The next 3 interfaces for music’s near future

Our changing media reality means everyone in music will have to come to grips with three important new trends.

Understanding the music business means understanding how people access, discover, and continuously listen to music. This used to be the record player, cassette player, radio, cd player, and now increasingly happens on our computers and smartphones. First by playing downloads in media players like WinampMusicmatch Jukebox, or iTunes, but now mostly via streaming services like Spotify, Apple Music, but also YouTube.

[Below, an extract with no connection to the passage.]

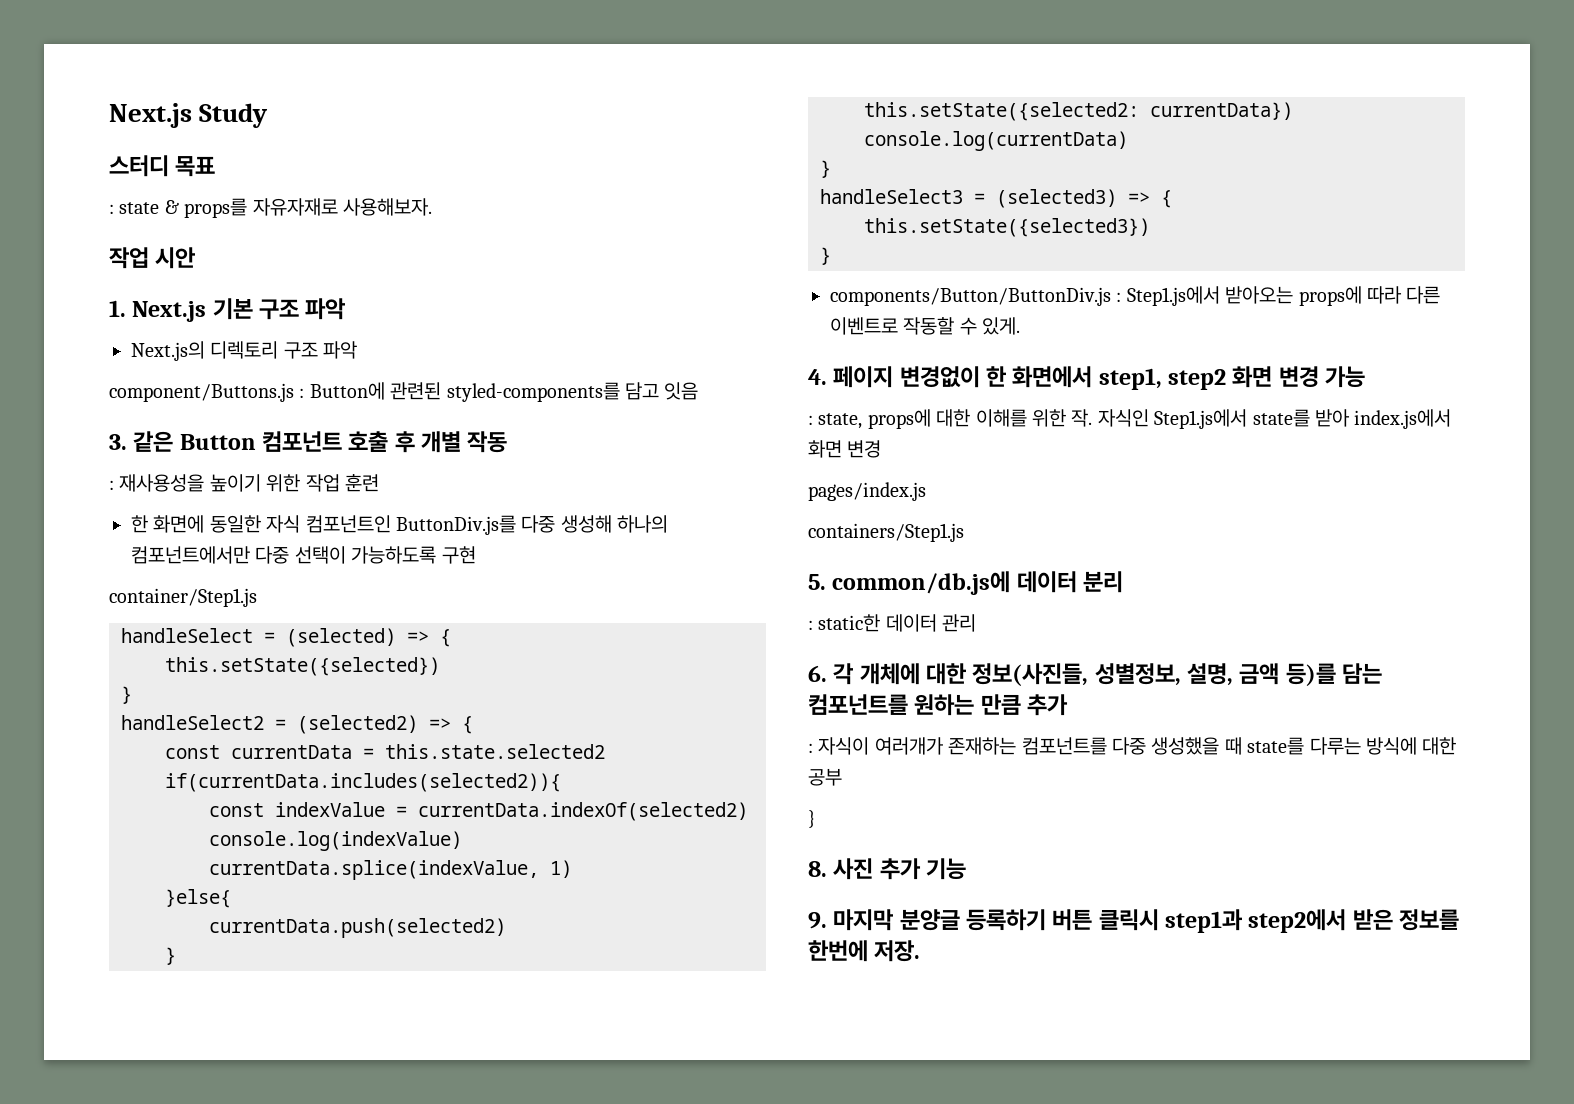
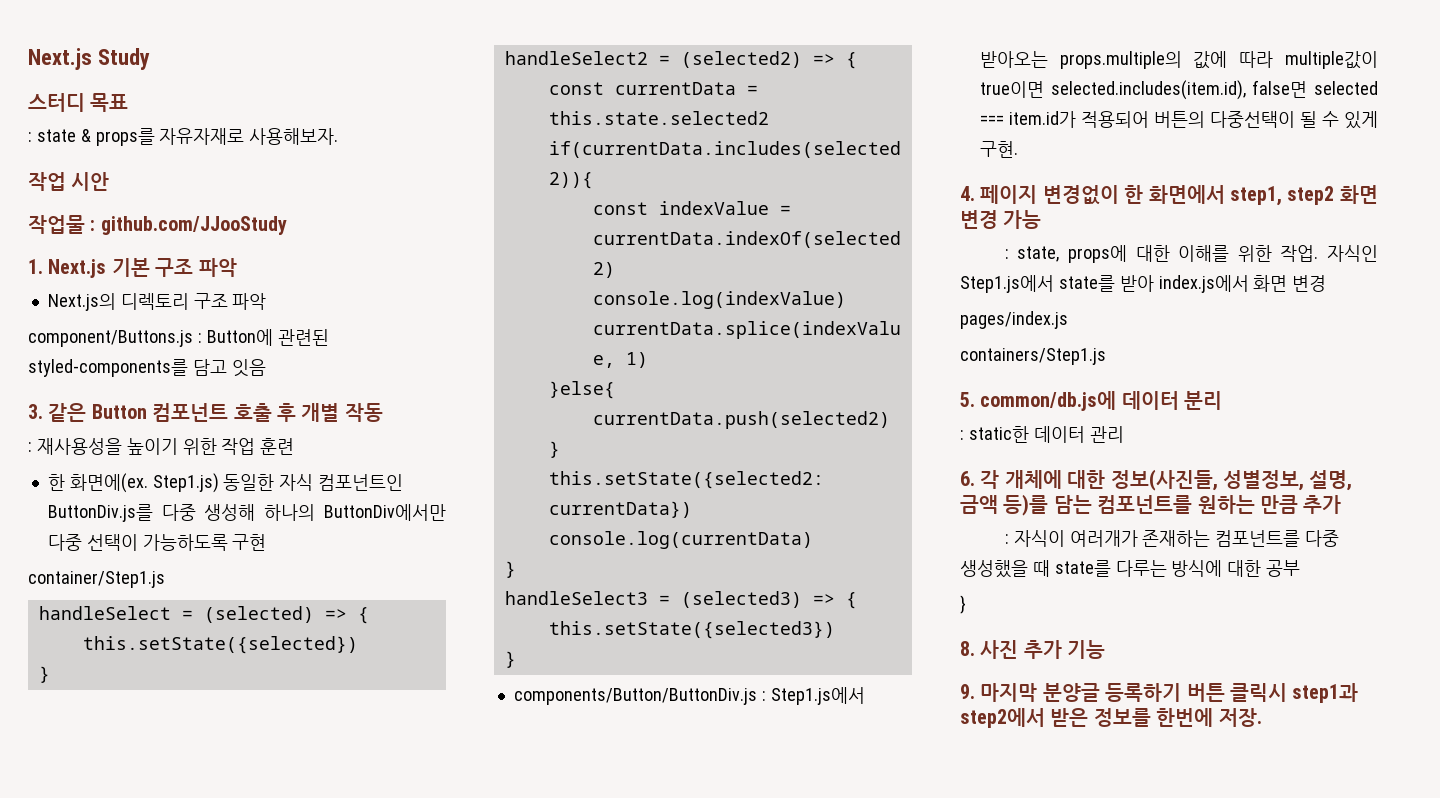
(196, 258) none -> [28,215,287,235] // 작업물 : github.com/JJooStudy
[153,515,205,533] 화면에 -> [69,473,219,493] 화면에(ex. Step1.js)
[131,546,250,564] 컴포넌트에서만 -> [324,504,446,521] ButtonDiv에서만
[1298,286,1441,306] [830,317,1021,335] props에 따라 다른 이벤트로 작동할 수 있게. -> [1059,51,1378,69] [979,80,1378,100] [979,111,1378,129] [979,141,1018,158] props.multiple의 값에 따라 multiple값이 true이면 selected.includes(item.id), false면 selected === item.id가 적용되어 버튼의 다중선택이 될 수 있게 구현.
[1071,409,1093,427] 작. -> [1280,245,1319,262] 작업.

Whenever the interface for music changes, the rules of the game change. New challenges emerge, new players get to access the space, and those to best leverage the new media reality gain a significant lead over competing services or companies, like Spinnin Records‘ early YouTube success.

What is a media reality?

I was recently talking with Gigi Johnson, the Executive Director of the UCLA Center for Music Innovation, for their podcast, and as we were discussing innovation, I wanted to point out two different types of innovation. There is technological innovation, like invention, but you don’t have to be a scientist or an inventor to be innovative.

When the aforementioned categories of innovations get rolled out, they create new realities. Peer-to-peer technology helped Spotify with the distribution of music early on (one of their lead engineers is Ludvig Strigeus, creator of BitTorrent client utorrent), and for this to work, Spotify needed a media reality in which computers were linked to each other in networks with decent bandwidth (ie. the internet).

So that’s the second type of innovation: leveraging a reality created by the proliferation of a certain technology. Studios didn’t have to invent the television in order to dominate the medium. Facebook didn’t have to invent the world wide web.

A media reality is any reality in which innovation causes a shift to a new type of media. Our media reality is increasingly shifting towards smart assistants like Siri, an ‘internet of things’ (think smart home), and we’re creating, watching, and interacting through more high quality video than ever before.

Any new media reality brings with it new interfaces through which people interact with knowledge, their environment, friends, entertainment, and whatever else might be presented through these interfaces. So let’s look at the new interfaces everyone in music will have to deal with in the coming years.

Chatbots are the new apps

People don’t download as many apps as they used to and it’s getting harder to get people to install an app. According to data by comScore, most smartphone users now download fewer than 1 app per month.

So, in dealing with this new media reality, you go to where the audience is. Apparently that’s no longer in app stores, but on social networks and messaging apps. Some of the latter, and most prominently Facebook Messenger, allow for people to build chatbots, which are basically apps inside the messenger.

Companies like TransferwiseCNNAdidasNike, and many airlines already have their own bots running on Messenger. In music, well-known examples of artist chatbots are those by Katy Perry and DJ HardwellRecord Bird, a company specialized in surfacing new releases by artists you like, launched their own bot on messenger in 2016.

The challenge with chatbots is that designing for a conversational interface is quite different from designing visual user interfaces. Sometimes people will not understand what’s going on and start requesting things from your bot that you may not have anticipated. Such behaviours need to be anticipated, since people can not see the confines of the interface.

Chatbots are set to improve a lot over time, as developments in machine learning and artificial intelligence will help the systems behind the interfaces to interpret what users may mean and come up with better answers.

VUIs: Alexa, play me music from… uhmm….

I’ve been living with an Amazon Echo for over a month and together with my Philips Hue lamps it has imbedded itself into my life to the extent that I nearly asked Alexa, Amazon‘s voice assistant, to turn off the lights in a hotel room last weekend.

It’s been a pleasure to trade in the frequent returns to touch-based user interfaces for voice user interfaces (VUIs). I thought I’d feel awkward, but it’s great to quickly ask for weather updates, planned activities, the time, changing music, changing the volume, turning the lights on or off or dimming them, setting alarms, etc. without having to grab my phone.

I also thought it would be awkward having friends over and interacting with it, but it turns into a type of play, with friends trying out all kinds of requests I had never even thought of, and finding out about new features I wasn’t aware of.

And there’s the challenge for artists and businesses.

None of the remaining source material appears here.